(Input data begins)
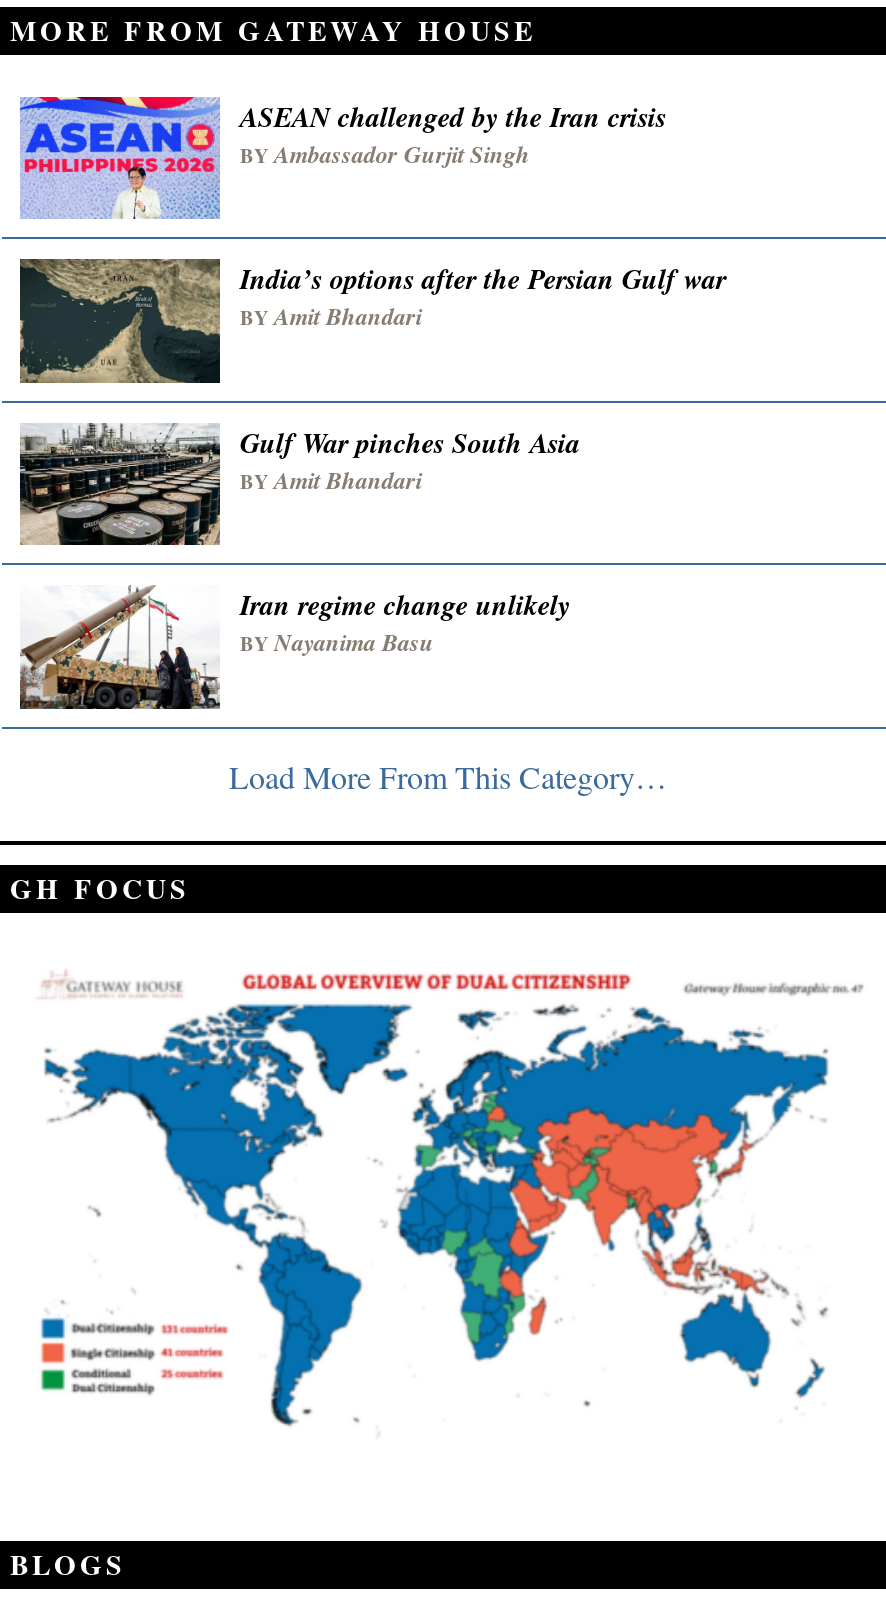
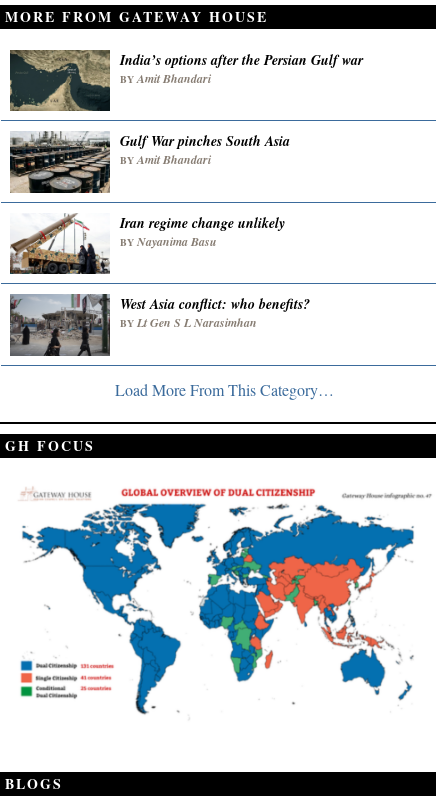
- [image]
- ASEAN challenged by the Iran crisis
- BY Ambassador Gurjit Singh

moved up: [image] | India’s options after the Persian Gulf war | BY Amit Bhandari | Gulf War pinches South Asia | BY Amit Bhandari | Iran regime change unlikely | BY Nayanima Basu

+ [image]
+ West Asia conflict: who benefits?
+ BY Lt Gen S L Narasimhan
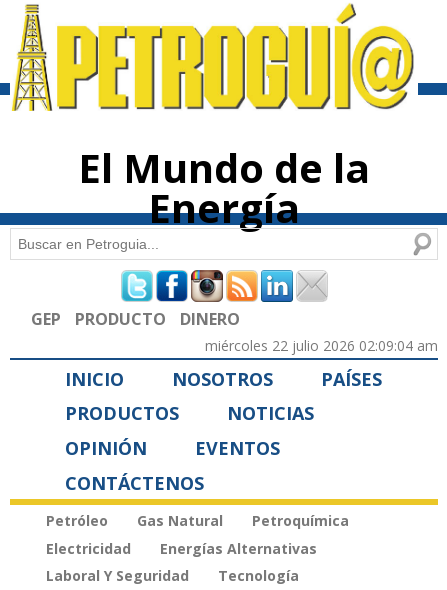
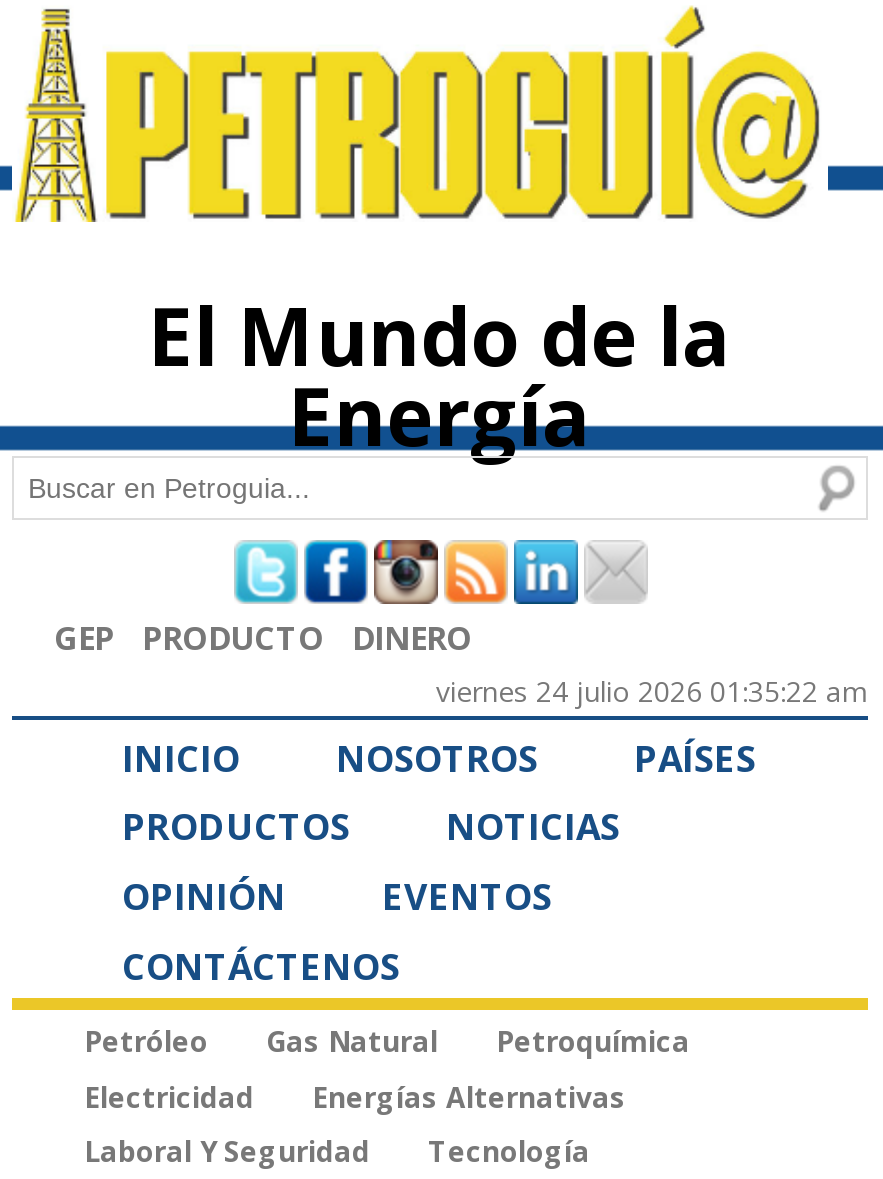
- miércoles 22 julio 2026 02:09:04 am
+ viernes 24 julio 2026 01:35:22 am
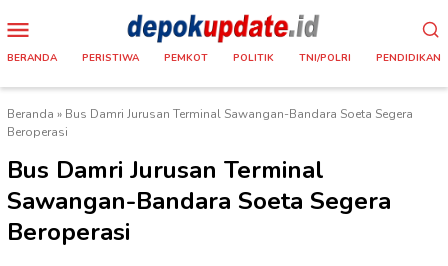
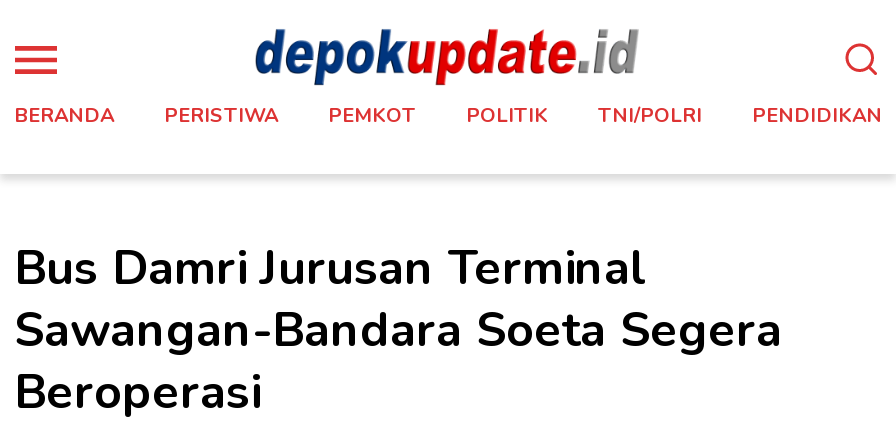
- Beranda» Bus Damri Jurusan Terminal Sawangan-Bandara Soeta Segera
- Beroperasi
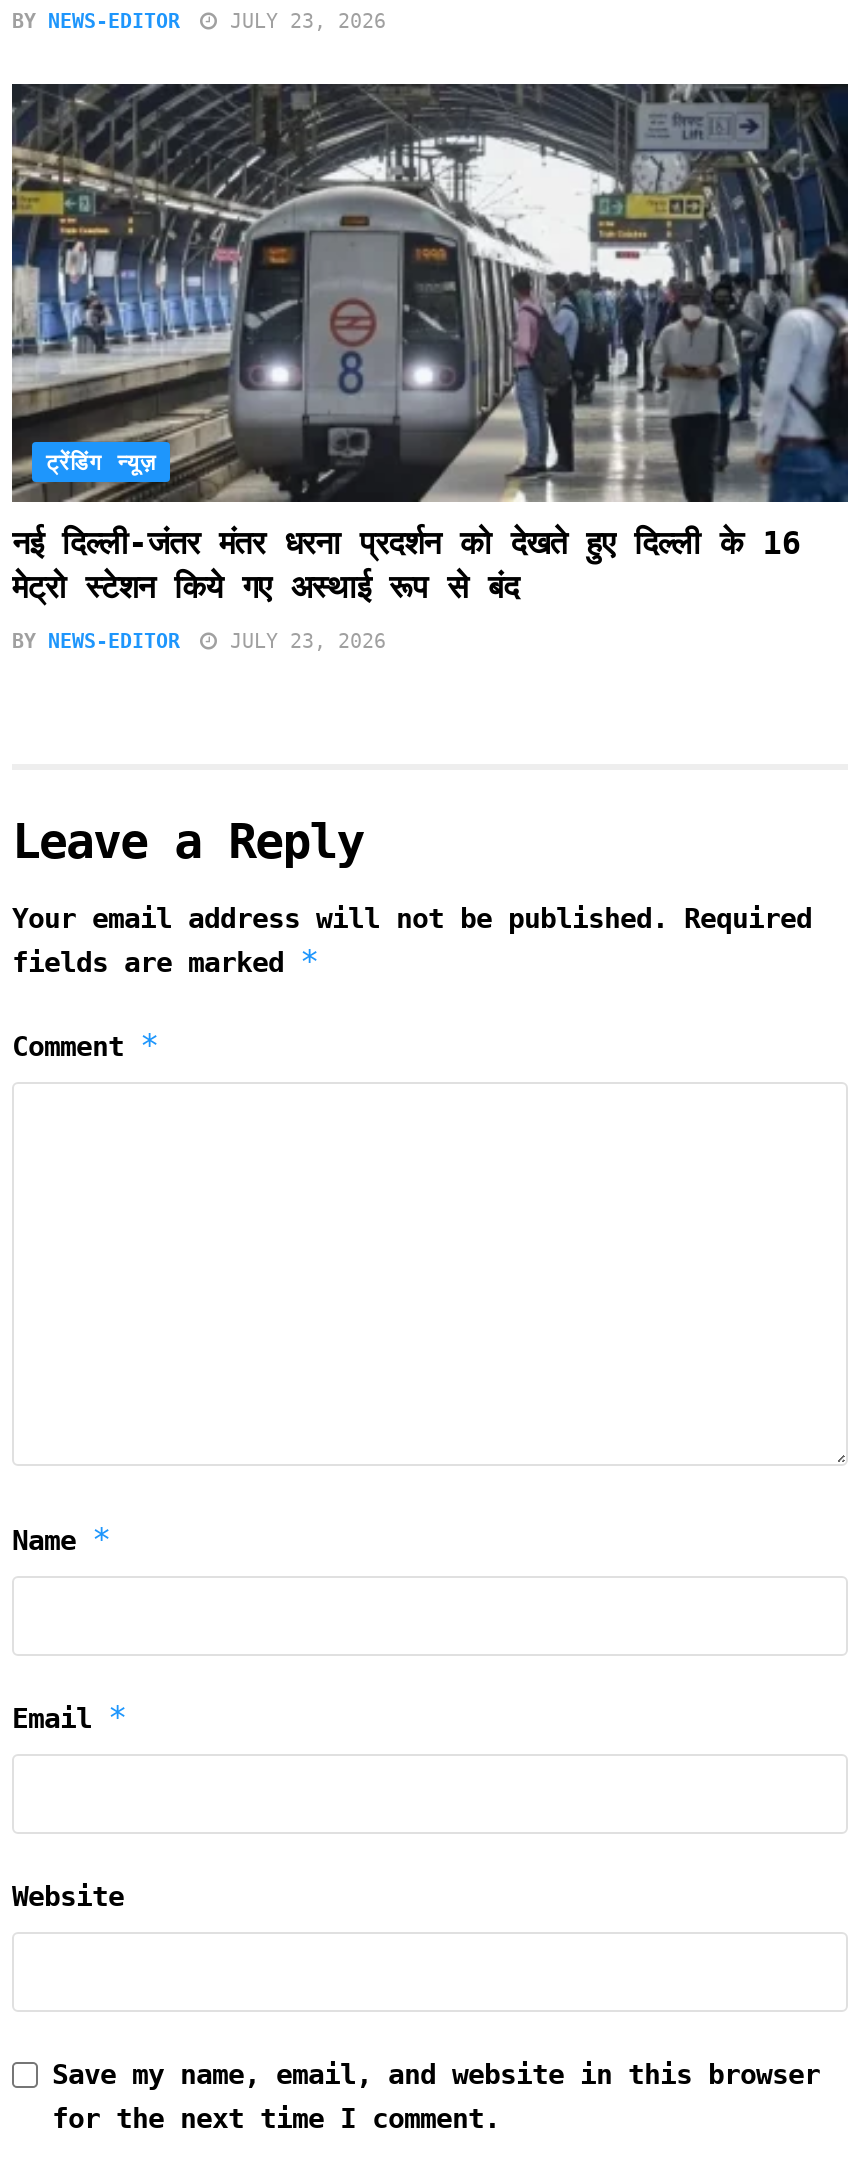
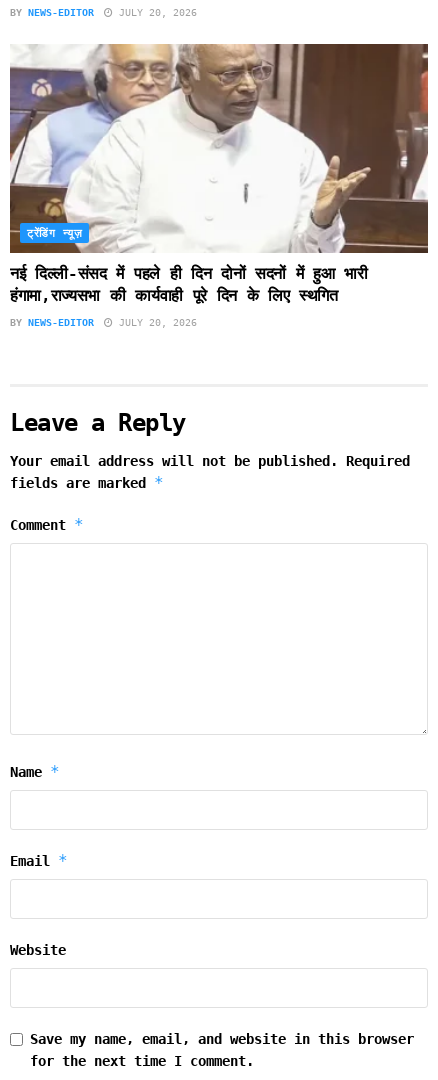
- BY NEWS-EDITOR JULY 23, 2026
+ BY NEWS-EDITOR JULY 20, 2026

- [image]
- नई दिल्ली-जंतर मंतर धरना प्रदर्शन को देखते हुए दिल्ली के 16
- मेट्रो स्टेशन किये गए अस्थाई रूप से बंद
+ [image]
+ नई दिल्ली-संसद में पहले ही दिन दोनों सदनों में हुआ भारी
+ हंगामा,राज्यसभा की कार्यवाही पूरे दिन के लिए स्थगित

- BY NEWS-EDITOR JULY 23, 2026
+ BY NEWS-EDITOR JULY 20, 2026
(Input data ends)
◆ **Task instructions**
Pictures must be left out. Return verbatim only the lines from the line with "- Beroperasi" through the final line of the material above, including both ends.

◆ **Worked solution**
- Beroperasi
- BY NEWS-EDITOR JULY 23, 2026
+ BY NEWS-EDITOR JULY 20, 2026

- [image]
- नई दिल्ली-जंतर मंतर धरना प्रदर्शन को देखते हुए दिल्ली के 16
- मेट्रो स्टेशन किये गए अस्थाई रूप से बंद
+ [image]
+ नई दिल्ली-संसद में पहले ही दिन दोनों सदनों में हुआ भारी
+ हंगामा,राज्यसभा की कार्यवाही पूरे दिन के लिए स्थगित

- BY NEWS-EDITOR JULY 23, 2026
+ BY NEWS-EDITOR JULY 20, 2026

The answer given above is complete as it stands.